Subject: Re: Some locking issues in subr_pool.c
To: Jason Thorpe <thorpej@shagadelic.org>
From: Chuck Silvers <chuq@chuq.com>
List: tech-kern
Date: 04/30/2005 16:45:41
hi,

yea, I've always thought the locking in the pool code was a little whacky.
your changes look reasonable to me.  as for your XXXJRTs:

+       /*
+        * Destroy all caches for this pool.
+        * XXXJRT We don't lock here, because the locking order is
+        * pool_cache -> pool.  Maybe it doesn't matter because the
+        * pool is being destroyed anyway.  Or maybe we should panic
+        * here if the pool_caches are not already gone.
+        */

I'd say we should assert that there are no pool_caches referring to this pool.
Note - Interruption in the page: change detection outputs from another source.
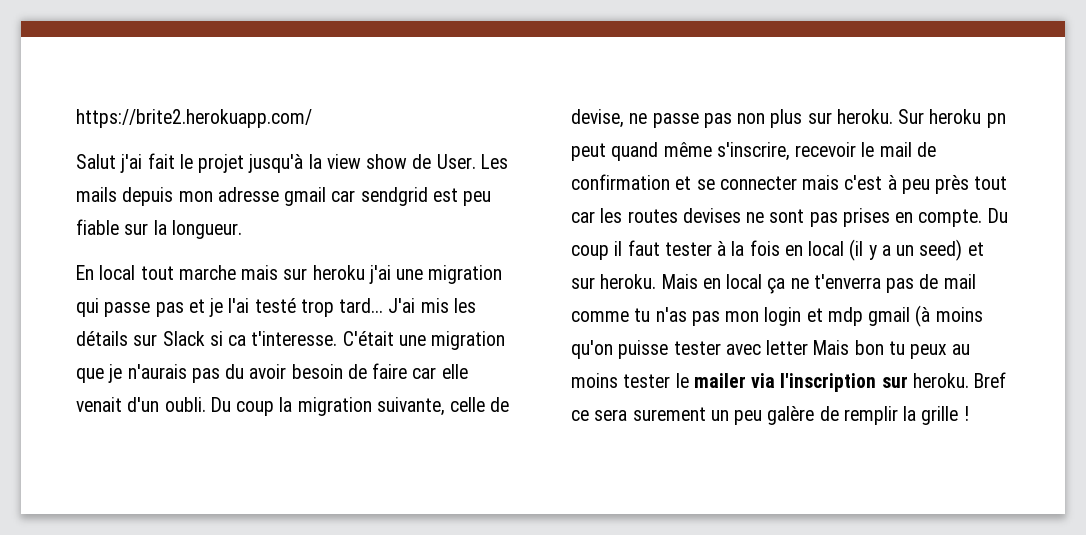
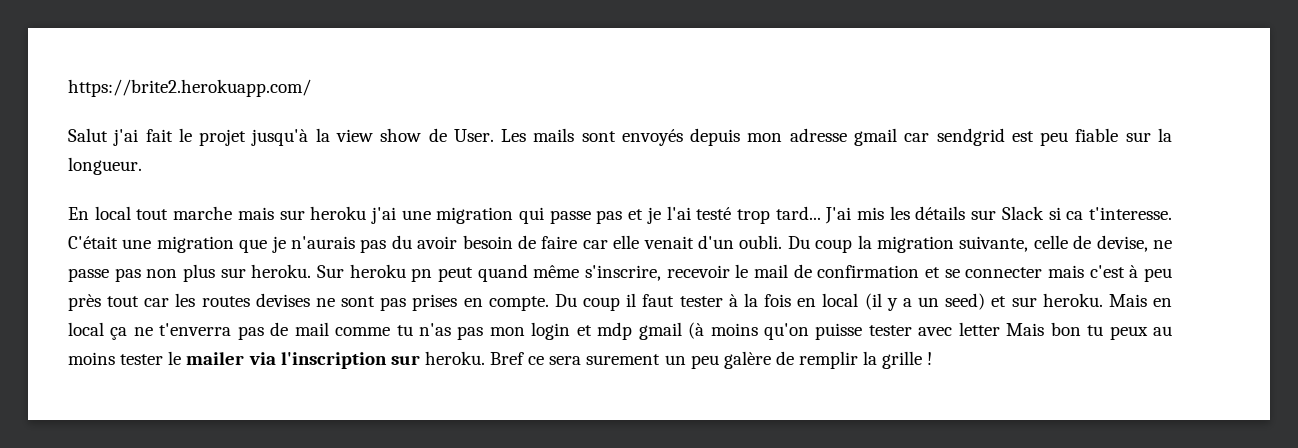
(117, 194) none -> [581,129,683,146] sont envoyés

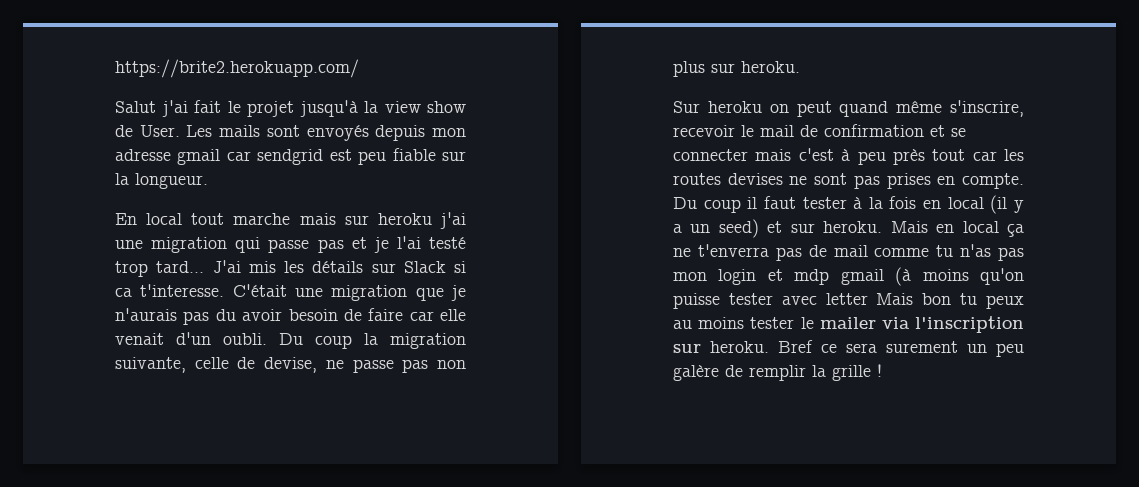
(312, 271) none -> (800, 67) //
[411,268,433,282] pn -> [769,104,789,113] on

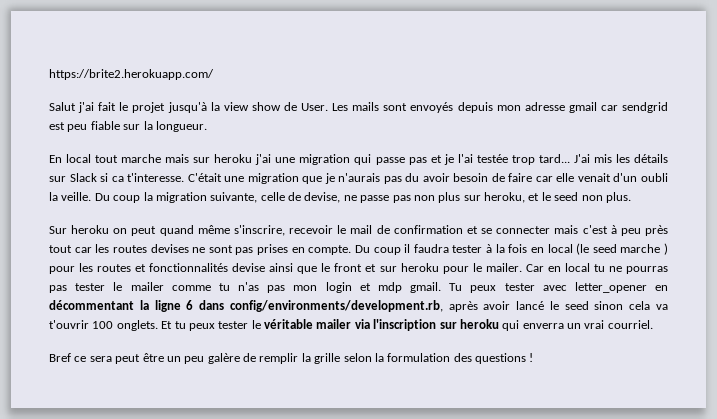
[429,237,466,249] testé -> [476,154,508,163] testée
[223,333,267,345] oubli. -> [640,173,668,182] [49,192,92,201] oubli la veille.
[741,61,800,73] heroku. -> [484,192,631,203] heroku, et le seed non plus.
[763,196,796,209] faut -> [413,244,449,253] faudra
[990,195,1024,214] [673,219,1024,238] [673,244,868,261] (il y a un seed) et sur heroku. Mais en local ça ne t'enverra pas de mail -> [576,243,668,255] [49,263,668,274] [49,282,164,293] (le seed marche ) pour les routes et fonctionnalités devise ainsi que le front et sur heroku pour le mailer. Car en local tu ne pourras pas tester le mailer
[840,267,1024,286] [673,293,1024,309] [673,317,814,329] gmail (à moins qu'on puisse tester avec letter Mais bon tu peux au moins tester le -> [410,282,668,293] [49,300,668,312] [49,319,313,331] gmail. Tu peux tester avec letter_opener en décommentant la ligne 6 dans config/environments/development.rb, après avoir lancé le seed sinon cela va t'ouvrir 100 onglets. Et tu peux tester le véritable
[710,341,769,353] heroku. -> [459,319,653,331] heroku qui enverra un vrai courriel. //
[886,341,958,353] surement -> [115,353,164,364] peut être
(871, 373) none -> [343,353,526,364] selon la formulation des questions

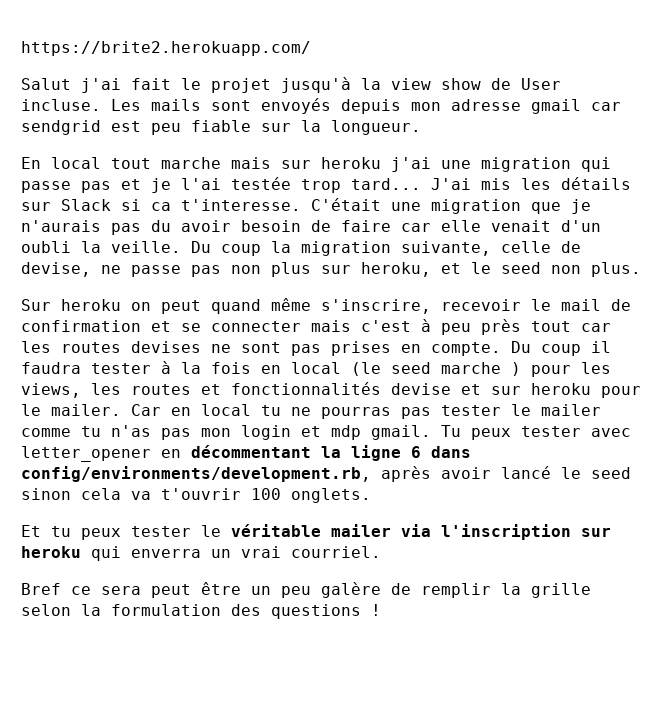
[301,103,328,111] User. -> [521,78,561,90] [21,99,101,111] User incluse.
(94, 267) none -> [21,383,121,398] views, les
[269,263,363,274] ainsi que le front -> (451, 389) none
(158, 325) none -> (371, 495) //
+                       /*
+                        * XXXJRT Could improve this by calling
+                        * pool_do_put() and freeing the entire
+                        * page list at the end.
+                        */

yea, that would be better.


-Chuck



On Fri, Apr 29, 2005 at 11:59:17AM -0700, Jason Thorpe wrote:
> Folks...
> 
> I noticed some locking issues in subr_pool.c the other day:
> 
> - Locking protocol for pr_rmpage() was hideous.  Sometimes called  
> with the pool locked, sometimes not.  And in the "not" case, it was  
> modifying fields normally protected by the lock.
> 
> - Fixing the above requires always deferring freeing the pool page to  
> the back-end allocator, because the pool must not be locked when the  
> pool_allocator is called (lock ordering is pool_allocator -> pool;  
> see pool_allocator_free()).  This was a mostly mechanical change.
> 
> - When doing the above mechanical change, I noticed that pool_reclaim 
> () violates the pool_cache -> pool lock ordering.  I didn't see a  
> good way to avoid that problem, so pool_cache_reclaim() has to use a  
> trylock, and bail out if it that fails.  This is not a huge deal,  
> since we already trylock the pool at the beginning of pool_reclaim(),  
> and this is only an opportunistic memory reclamation anyway.
> 
> The following patch should fix these problems.  I have not even tried  
> to compile it yet, but I would like to get comments on it.
> 
> -- thorpej
>